What is being asked | All of the data beneath this instruction is to be transcribed word for word.

Input material |
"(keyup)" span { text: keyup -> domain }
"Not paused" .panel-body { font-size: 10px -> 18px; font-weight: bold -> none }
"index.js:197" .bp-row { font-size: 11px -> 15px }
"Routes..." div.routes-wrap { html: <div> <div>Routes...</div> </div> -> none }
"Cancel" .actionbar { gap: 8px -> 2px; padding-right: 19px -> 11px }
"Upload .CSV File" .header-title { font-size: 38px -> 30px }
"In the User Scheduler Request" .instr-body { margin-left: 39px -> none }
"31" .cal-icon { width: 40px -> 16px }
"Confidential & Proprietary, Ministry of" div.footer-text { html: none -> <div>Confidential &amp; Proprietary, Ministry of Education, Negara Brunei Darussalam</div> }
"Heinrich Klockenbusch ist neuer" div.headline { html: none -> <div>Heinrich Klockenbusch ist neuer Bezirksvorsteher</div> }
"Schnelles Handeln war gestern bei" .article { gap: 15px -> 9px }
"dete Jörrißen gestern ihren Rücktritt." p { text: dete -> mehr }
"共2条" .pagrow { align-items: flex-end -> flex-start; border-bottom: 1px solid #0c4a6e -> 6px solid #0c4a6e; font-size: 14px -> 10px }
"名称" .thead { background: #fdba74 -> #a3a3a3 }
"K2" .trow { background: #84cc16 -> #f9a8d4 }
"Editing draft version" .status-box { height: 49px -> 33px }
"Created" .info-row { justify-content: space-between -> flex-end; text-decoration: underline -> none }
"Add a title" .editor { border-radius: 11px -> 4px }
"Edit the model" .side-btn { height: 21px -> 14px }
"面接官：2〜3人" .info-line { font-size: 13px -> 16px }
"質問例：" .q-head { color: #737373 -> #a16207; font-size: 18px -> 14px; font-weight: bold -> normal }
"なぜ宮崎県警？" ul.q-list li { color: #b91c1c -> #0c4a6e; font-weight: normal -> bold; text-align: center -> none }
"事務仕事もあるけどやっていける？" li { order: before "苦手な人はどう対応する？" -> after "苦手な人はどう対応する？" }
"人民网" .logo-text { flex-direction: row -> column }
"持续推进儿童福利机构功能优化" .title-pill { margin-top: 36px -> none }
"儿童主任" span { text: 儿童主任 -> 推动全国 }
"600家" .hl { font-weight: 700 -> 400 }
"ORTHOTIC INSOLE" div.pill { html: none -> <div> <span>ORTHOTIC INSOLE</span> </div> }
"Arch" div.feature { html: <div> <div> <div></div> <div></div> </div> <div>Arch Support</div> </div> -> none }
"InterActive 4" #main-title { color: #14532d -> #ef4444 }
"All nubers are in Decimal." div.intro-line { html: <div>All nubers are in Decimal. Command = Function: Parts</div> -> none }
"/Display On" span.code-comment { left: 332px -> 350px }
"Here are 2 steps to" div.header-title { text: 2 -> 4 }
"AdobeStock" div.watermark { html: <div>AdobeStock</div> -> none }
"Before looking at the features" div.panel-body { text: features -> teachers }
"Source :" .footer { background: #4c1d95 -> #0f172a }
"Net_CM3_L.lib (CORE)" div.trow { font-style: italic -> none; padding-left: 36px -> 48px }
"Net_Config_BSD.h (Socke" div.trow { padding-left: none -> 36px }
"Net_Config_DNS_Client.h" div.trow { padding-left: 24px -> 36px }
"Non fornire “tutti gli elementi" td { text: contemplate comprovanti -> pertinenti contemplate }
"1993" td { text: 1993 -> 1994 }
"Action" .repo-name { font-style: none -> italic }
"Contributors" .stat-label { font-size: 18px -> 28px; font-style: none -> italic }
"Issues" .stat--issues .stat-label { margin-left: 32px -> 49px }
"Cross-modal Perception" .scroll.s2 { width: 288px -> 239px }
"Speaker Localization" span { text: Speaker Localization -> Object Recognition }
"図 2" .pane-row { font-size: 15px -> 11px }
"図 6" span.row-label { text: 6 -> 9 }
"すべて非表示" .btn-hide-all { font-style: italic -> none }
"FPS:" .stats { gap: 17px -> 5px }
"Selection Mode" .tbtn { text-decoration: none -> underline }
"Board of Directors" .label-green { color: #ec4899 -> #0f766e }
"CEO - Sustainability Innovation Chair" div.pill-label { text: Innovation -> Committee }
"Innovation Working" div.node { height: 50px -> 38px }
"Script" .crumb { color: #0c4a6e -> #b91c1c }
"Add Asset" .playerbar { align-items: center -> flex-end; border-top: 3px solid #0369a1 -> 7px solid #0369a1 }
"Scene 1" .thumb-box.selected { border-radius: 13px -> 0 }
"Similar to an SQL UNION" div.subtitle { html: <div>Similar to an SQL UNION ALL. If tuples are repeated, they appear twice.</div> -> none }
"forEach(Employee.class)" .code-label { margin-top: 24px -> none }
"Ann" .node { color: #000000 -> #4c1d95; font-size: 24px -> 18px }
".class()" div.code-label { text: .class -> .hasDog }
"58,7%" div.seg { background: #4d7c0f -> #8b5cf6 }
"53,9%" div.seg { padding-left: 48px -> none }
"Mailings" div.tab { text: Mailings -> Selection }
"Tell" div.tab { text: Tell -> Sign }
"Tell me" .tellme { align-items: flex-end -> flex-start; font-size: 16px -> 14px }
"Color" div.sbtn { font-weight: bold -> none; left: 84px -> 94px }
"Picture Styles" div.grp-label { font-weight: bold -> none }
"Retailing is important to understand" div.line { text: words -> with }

Task output |
"(keyup)" span { text: keyup -> domain }
"Not paused" .panel-body { font-size: 10px -> 18px; font-weight: bold -> none }
"index.js:197" .bp-row { font-size: 11px -> 15px }
"Routes..." div.routes-wrap { html: <div> <div>Routes...</div> </div> -> none }
"Cancel" .actionbar { gap: 8px -> 2px; padding-right: 19px -> 11px }
"Upload .CSV File" .header-title { font-size: 38px -> 30px }
"In the User Scheduler Request" .instr-body { margin-left: 39px -> none }
"31" .cal-icon { width: 40px -> 16px }
"Confidential & Proprietary, Ministry of" div.footer-text { html: none -> <div>Confidential &amp; Proprietary, Ministry of Education, Negara Brunei Darussalam</div> }
"Heinrich Klockenbusch ist neuer" div.headline { html: none -> <div>Heinrich Klockenbusch ist neuer Bezirksvorsteher</div> }
"Schnelles Handeln war gestern bei" .article { gap: 15px -> 9px }
"dete Jörrißen gestern ihren Rücktritt." p { text: dete -> mehr }
"共2条" .pagrow { align-items: flex-end -> flex-start; border-bottom: 1px solid #0c4a6e -> 6px solid #0c4a6e; font-size: 14px -> 10px }
"名称" .thead { background: #fdba74 -> #a3a3a3 }
"K2" .trow { background: #84cc16 -> #f9a8d4 }
"Editing draft version" .status-box { height: 49px -> 33px }
"Created" .info-row { justify-content: space-between -> flex-end; text-decoration: underline -> none }
"Add a title" .editor { border-radius: 11px -> 4px }
"Edit the model" .side-btn { height: 21px -> 14px }
"面接官：2〜3人" .info-line { font-size: 13px -> 16px }
"質問例：" .q-head { color: #737373 -> #a16207; font-size: 18px -> 14px; font-weight: bold -> normal }
"なぜ宮崎県警？" ul.q-list li { color: #b91c1c -> #0c4a6e; font-weight: normal -> bold; text-align: center -> none }
"事務仕事もあるけどやっていける？" li { order: before "苦手な人はどう対応する？" -> after "苦手な人はどう対応する？" }
"人民网" .logo-text { flex-direction: row -> column }
"持续推进儿童福利机构功能优化" .title-pill { margin-top: 36px -> none }
"儿童主任" span { text: 儿童主任 -> 推动全国 }
"600家" .hl { font-weight: 700 -> 400 }
"ORTHOTIC INSOLE" div.pill { html: none -> <div> <span>ORTHOTIC INSOLE</span> </div> }
"Arch" div.feature { html: <div> <div> <div></div> <div></div> </div> <div>Arch Support</div> </div> -> none }
"InterActive 4" #main-title { color: #14532d -> #ef4444 }
"All nubers are in Decimal." div.intro-line { html: <div>All nubers are in Decimal. Command = Function: Parts</div> -> none }
"/Display On" span.code-comment { left: 332px -> 350px }
"Here are 2 steps to" div.header-title { text: 2 -> 4 }
"AdobeStock" div.watermark { html: <div>AdobeStock</div> -> none }
"Before looking at the features" div.panel-body { text: features -> teachers }
"Source :" .footer { background: #4c1d95 -> #0f172a }
"Net_CM3_L.lib (CORE)" div.trow { font-style: italic -> none; padding-left: 36px -> 48px }
"Net_Config_BSD.h (Socke" div.trow { padding-left: none -> 36px }
"Net_Config_DNS_Client.h" div.trow { padding-left: 24px -> 36px }
"Non fornire “tutti gli elementi" td { text: contemplate comprovanti -> pertinenti contemplate }
"1993" td { text: 1993 -> 1994 }
"Action" .repo-name { font-style: none -> italic }
"Contributors" .stat-label { font-size: 18px -> 28px; font-style: none -> italic }
"Issues" .stat--issues .stat-label { margin-left: 32px -> 49px }
"Cross-modal Perception" .scroll.s2 { width: 288px -> 239px }
"Speaker Localization" span { text: Speaker Localization -> Object Recognition }
"図 2" .pane-row { font-size: 15px -> 11px }
"図 6" span.row-label { text: 6 -> 9 }
"すべて非表示" .btn-hide-all { font-style: italic -> none }
"FPS:" .stats { gap: 17px -> 5px }
"Selection Mode" .tbtn { text-decoration: none -> underline }
"Board of Directors" .label-green { color: #ec4899 -> #0f766e }
"CEO - Sustainability Innovation Chair" div.pill-label { text: Innovation -> Committee }
"Innovation Working" div.node { height: 50px -> 38px }
"Script" .crumb { color: #0c4a6e -> #b91c1c }
"Add Asset" .playerbar { align-items: center -> flex-end; border-top: 3px solid #0369a1 -> 7px solid #0369a1 }
"Scene 1" .thumb-box.selected { border-radius: 13px -> 0 }
"Similar to an SQL UNION" div.subtitle { html: <div>Similar to an SQL UNION ALL. If tuples are repeated, they appear twice.</div> -> none }
"forEach(Employee.class)" .code-label { margin-top: 24px -> none }
"Ann" .node { color: #000000 -> #4c1d95; font-size: 24px -> 18px }
".class()" div.code-label { text: .class -> .hasDog }
"58,7%" div.seg { background: #4d7c0f -> #8b5cf6 }
"53,9%" div.seg { padding-left: 48px -> none }
"Mailings" div.tab { text: Mailings -> Selection }
"Tell" div.tab { text: Tell -> Sign }
"Tell me" .tellme { align-items: flex-end -> flex-start; font-size: 16px -> 14px }
"Color" div.sbtn { font-weight: bold -> none; left: 84px -> 94px }
"Picture Styles" div.grp-label { font-weight: bold -> none }
"Retailing is important to understand" div.line { text: words -> with }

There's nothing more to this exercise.